Pearl 3 — The sonographic Murphy sign beats the clinical one. Tenderness elicited with the transducer directly over the sonographically localised gallbladder is more specific than bedside Murphy, because the point of pain is confirmed to be the gallbladder itself. Wall thickening >3 mm, stones and pericholecystic fluid complete the picture.

Pearl 4 — Correlation is a two-way conversation. When a strong clinical suspicion and the imaging disagree, talk to the radiologist; resolving clinical-radiological mismatch together is the skill, not choosing one over the other by reflex.

Self-Assessment — Clinico-radiological Correlation

Use these scenarios to test whether you can correlate anatomy, pathophysiology and imaging and communicate the result. Write your answer before reading the discussion.

Scenario A: A 70-year-old man's knee X-ray is reported as 'severe osteoarthritis with marked joint-space loss and osteophytes', but he reports only mild ache and walks well. The surgical team asks whether the X-ray indicates joint replacement. How do you correlate and advise?
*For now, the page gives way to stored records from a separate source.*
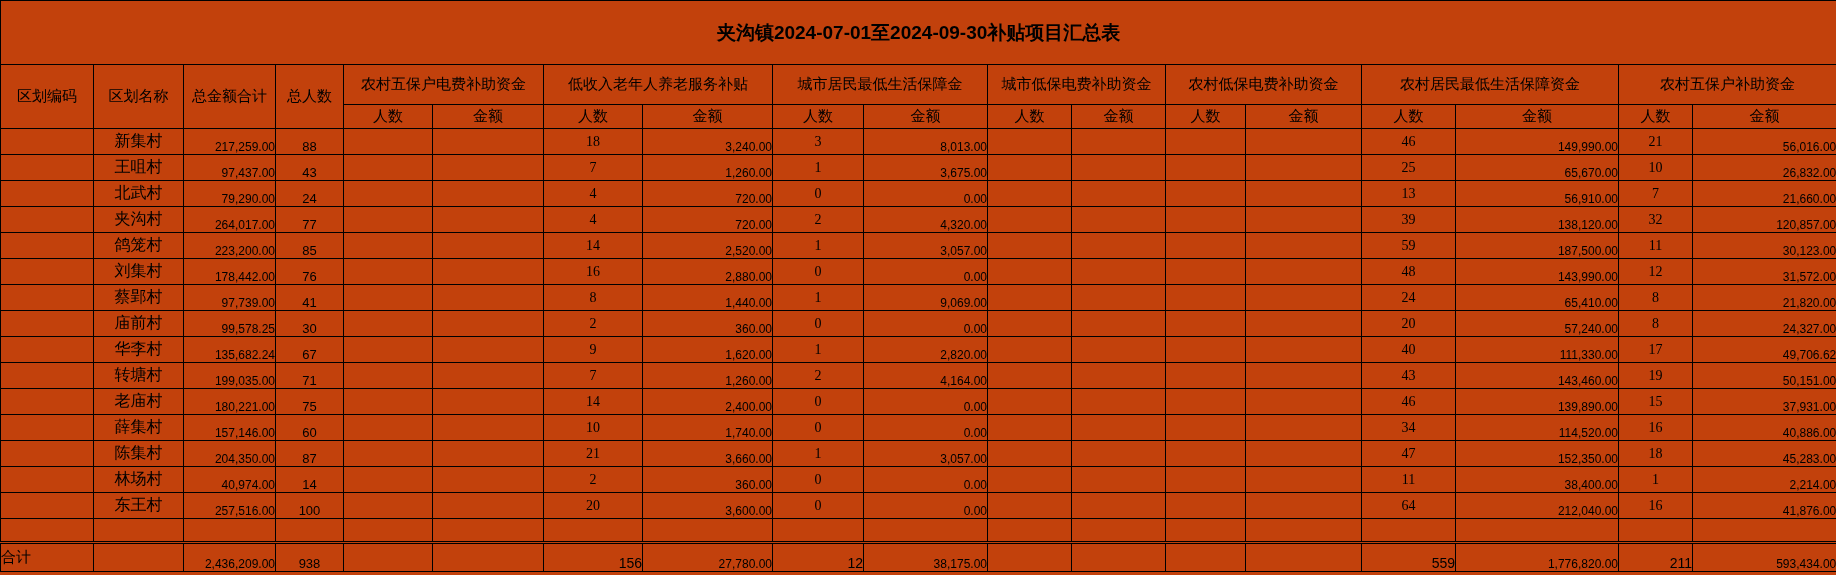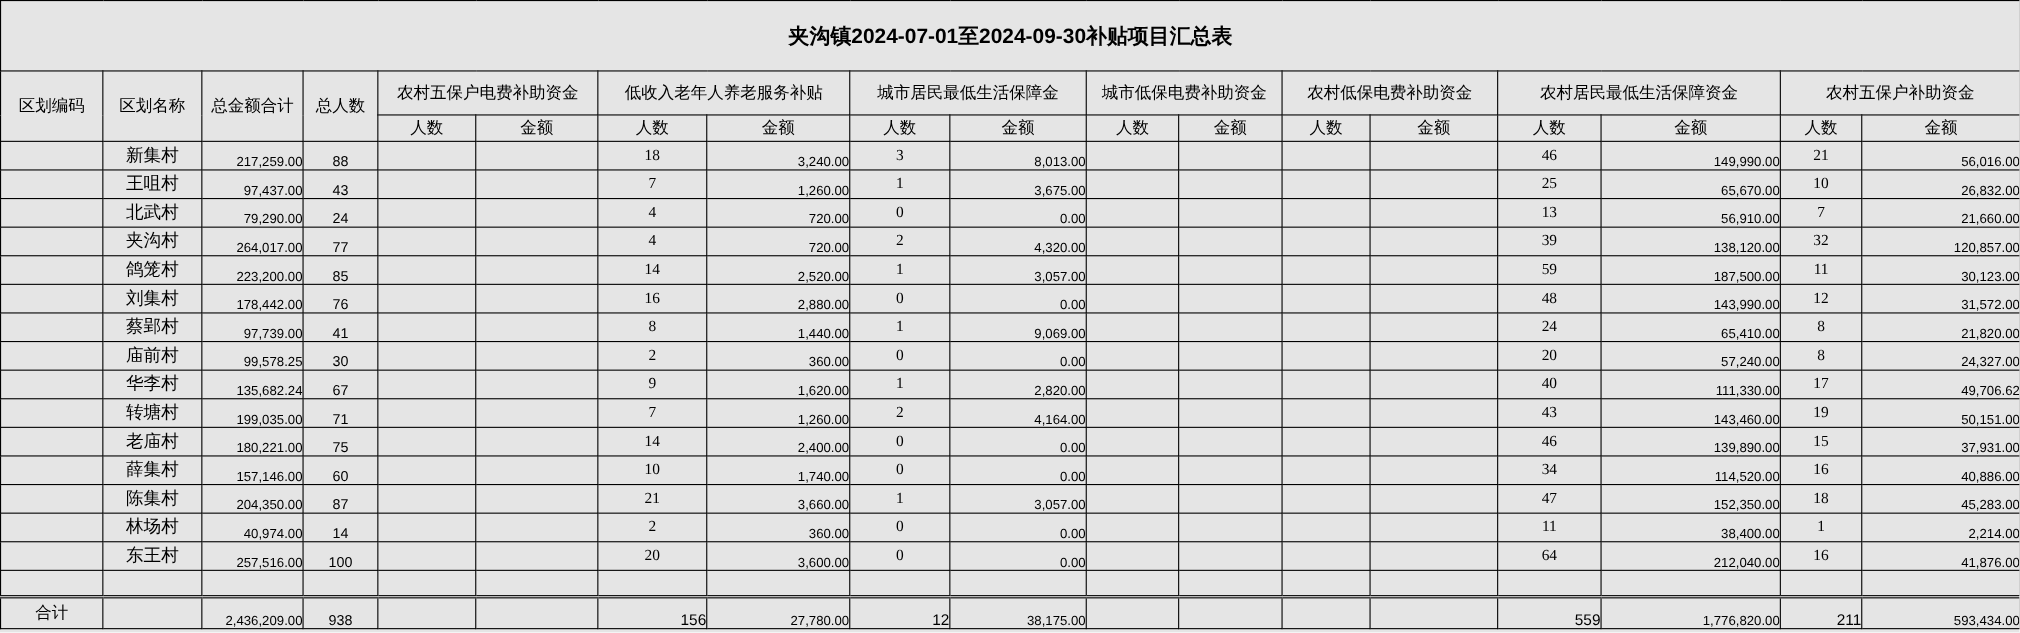--- a/index.html
+++ b/index.html
@@ -1,17 +1,17 @@
 <!DOCTYPE html>
 <html><head>
 <meta charset="utf-8">
 <style>
   html,body { margin:0; padding:0; background:#ffffff; }
   .sheet {
-    width:1836px; height:575px; background:#e5e5e5; overflow:hidden;
+    width:1836px; height:575px; background:#c2410c; overflow:hidden;
     font-family:"Liberation Sans", sans-serif; color:#000;
   }
   table.summary {
     border-collapse:collapse; table-layout:fixed; width:1836px;
   }
   table.summary td, table.summary th {
     border:1px solid #000; padding:0; overflow:hidden; white-space:nowrap;
     font-weight:normal; box-sizing:border-box;
   }
   tr.title-row td {
@@ -19,21 +19,21 @@
     font-size:19px; font-weight:bold;
     font-family:"Liberation Sans", sans-serif;
   }
   tr.head-groups th { height:40px; font-size:15px; text-align:center; vertical-align:middle; font-family:"Liberation Serif", serif; }
   tr.head-sub th    { height:24px; font-size:15px; text-align:center; vertical-align:middle; font-family:"Liberation Serif", serif; }
   tr.data-row       { height:26px; }
   tr.empty-row      { height:24px; }
   tr.total-row      { height:29px; }
   tr.total-row td   { border-top:3px double #000; }
 
-  td.c-code  { text-align:center; vertical-align:middle; font-size:15px; font-family:Liberation Mono, monospace; }
+  td.c-code  { vertical-align:middle; font-size:15px; font-family:Liberation Mono, monospace; }
   td.c-name  { text-align:center; vertical-align:middle; font-size:16px; font-family:"Liberation Serif", serif; }
   td.c-money { text-align:right;  vertical-align:bottom; font-size:12px; padding:0 4px 4px 0; font-family:"Liberation Sans", sans-serif; }
   td.c-cnt   { text-align:center; vertical-align:middle; font-size:14px; font-family:"Liberation Serif", serif; }
   td.c-tcnt  { text-align:center;  vertical-align:bottom; font-size:13px; padding:0 4px 4px 0; font-family:"Liberation Sans", sans-serif; }
   td.c-rcnt  { text-align:right;  vertical-align:bottom; font-size:14px; padding:0 1px 3px 0; font-family:Liberation Sans, sans-serif; }
 </style>
 </head>
 <body>
 
 <div class="sheet">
Discussion: The X-ray shows the cardinal LOSS signs of osteoarthritis, but radiographic severity correlates poorly with symptoms; decisions about intervention such as arthroplasty are driven by symptoms, function and quality of life, not by the radiographic grade. Correct correlation here is to treat the patient, not the film: with mild symptoms and good function, conservative management is appropriate, and the marked X-ray changes alone do not justify surgery. This is the textbook clinical-radiological mismatch the competency highlights.

Scenario B: A 48-year-old woman with a swollen tender calf has a LOW Wells score and a negative high-sensitivity D-dimer. The intern wants to book compression ultrasonography anyway. What does correct correlation suggest?
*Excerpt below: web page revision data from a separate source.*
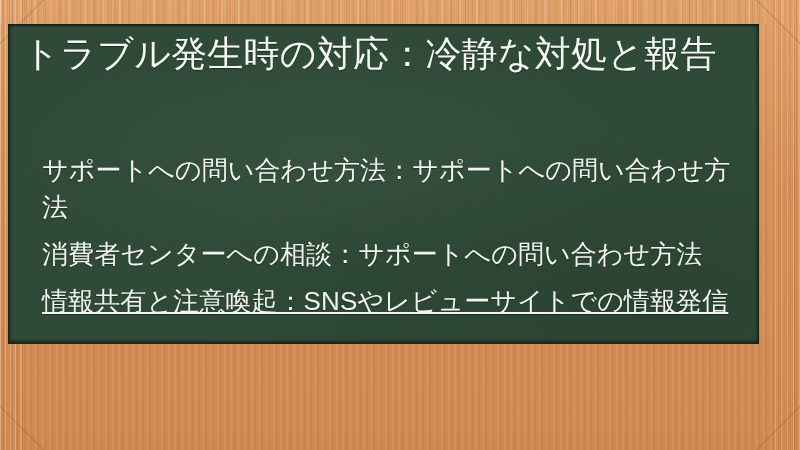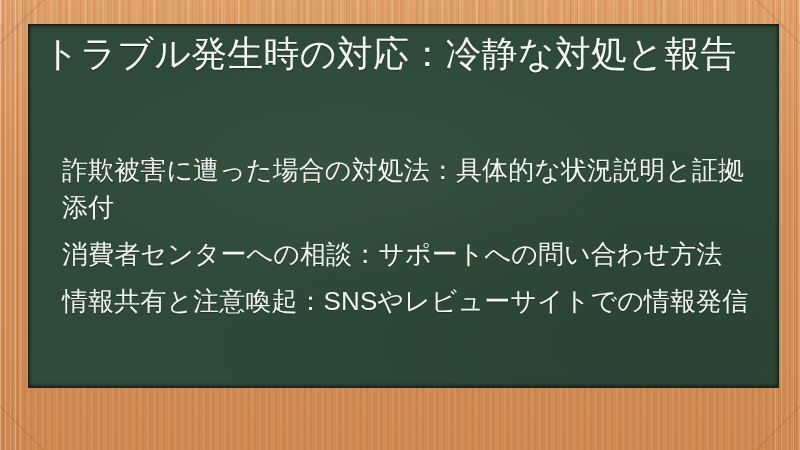--- a/index.html
+++ b/index.html
@@ -100,24 +100,24 @@
     pointer-events: none;
   }
   .miter.tl { left: 0;  top: 0;  background: linear-gradient(135deg, rgba(0,0,0,0) 48%, rgba(120,62,26,0.30) 49%, rgba(0,0,0,0) 51%); }
   .miter.tr { right: 0; top: 0;  background: linear-gradient(225deg, rgba(0,0,0,0) 48%, rgba(120,62,26,0.30) 49%, rgba(0,0,0,0) 51%); }
   .miter.bl { left: 0;  bottom: 0; background: linear-gradient(45deg,  rgba(0,0,0,0) 48%, rgba(120,62,26,0.26) 49%, rgba(0,0,0,0) 51%); }
   .miter.br { right: 0; bottom: 0; background: linear-gradient(315deg, rgba(0,0,0,0) 48%, rgba(120,62,26,0.26) 49%, rgba(0,0,0,0) 51%); }
 
   
   .board {
     position: absolute;
-    left: 28px;
+    left: 8px;
     top: 24px;
     width: 751px;
-    height: 364px;
+    height: 320px;
     background-color: #2f4a38;
     background-image:
       radial-gradient(ellipse 70% 60% at 42% 40%, rgba(255,255,255,0.035) 0%, rgba(255,255,255,0.0) 62%),
       radial-gradient(ellipse 90% 80% at 85% 88%, rgba(0,0,0,0.10) 0%, rgba(0,0,0,0) 70%);
     box-shadow:
       inset 0 2px 3px rgba(0,0,0,0.45),
       inset 2px 0 3px rgba(0,0,0,0.30),
       inset -2px 0 3px rgba(0,0,0,0.25),
       inset 0 -2px 4px rgba(0,0,0,0.35);
     overflow: hidden;
@@ -153,21 +153,21 @@
   }
   .bullet {
     color: #f2f5ef;
     font-size: 26px;
     line-height: 37px;
     font-weight: 400;
     letter-spacing: 0.1px;
     margin-bottom: 10px;
     text-shadow: 0 1px 1px rgba(0,0,0,0.3);
   }
-  .bullet:last-child { margin-bottom: 0; }
+  .bullet:last-child { margin-bottom: 0; text-decoration: underline; }
 
   
   .eraser {
     position: absolute;
     left: 651px;
     top: 390px;
     width: 56px;
     height: 11px;
     background: linear-gradient(180deg, #fdf7e4 0%, #f4ecd4 55%, #e8dcbd 100%);
     border-radius: 1px;
@@ -187,21 +187,21 @@
     <div class="miter tr"></div>
     <div class="miter bl"></div>
     <div class="miter br"></div>
   </div>
 
   <div class="board">
 
     <div class="title">トラブル発生時の対応：冷静な対処と報告</div>
 
     <div class="bullets">
-      <div class="bullet">詐欺被害に遭った場合の対処法：具体的な状況説明と証拠添付</div>
+      <div class="bullet">サポートへの問い合わせ方法：サポートへの問い合わせ方法</div>
       <div class="bullet">消費者センターへの相談：サポートへの問い合わせ方法</div>
       <div class="bullet">情報共有と注意喚起：SNSやレビューサイトでの情報発信</div>
     </div>
 
     <div class="eraser"></div>
     <div class="board-bottom-shadow"></div>
   </div>
 
 </div>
Discussion: Clinical reasoning precedes imaging in DVT. A low pre-test probability (Wells) combined with a negative high-sensitivity D-dimer can exclude DVT without imaging, so routine compression ultrasonography is not required in this low-probability, D-dimer-negative patient. Correlation means using the validated pre-test pathway to decide who needs the scan — ordering ultrasound reflexively in a low-probability, D-dimer-negative patient is poor resource use and is not what the algorithm supports. (A raised probability or positive D-dimer would direct the patient to ultrasound.)

Scenario C: A febrile patient with right-upper-quadrant pain has an ultrasound showing gallstones, a 5 mm gallbladder wall, pericholecystic fluid and a positive sonographic Murphy sign. Correlate each finding with its mechanism and write the one-line correlation you would communicate.

Discussion: Each finding maps to the pathophysiology of cystic-duct obstruction and inflammation: gallstones are the obstructing cause; wall thickening >3 mm (here 5 mm) and pericholecystic fluid are the inflammatory response; the sonographic Murphy sign localises maximal tenderness to the inflamed gallbladder. A communicated correlation: 'US confirms acute calculous cholecystitis — gallstones, GB wall 5 mm, pericholecystic fluid, sonographic Murphy positive; correlates with the clinical RUQ pain and fever.' This integrates anatomy, mechanism and image into one inter-disciplinary statement, exactly as RD4.3 requires.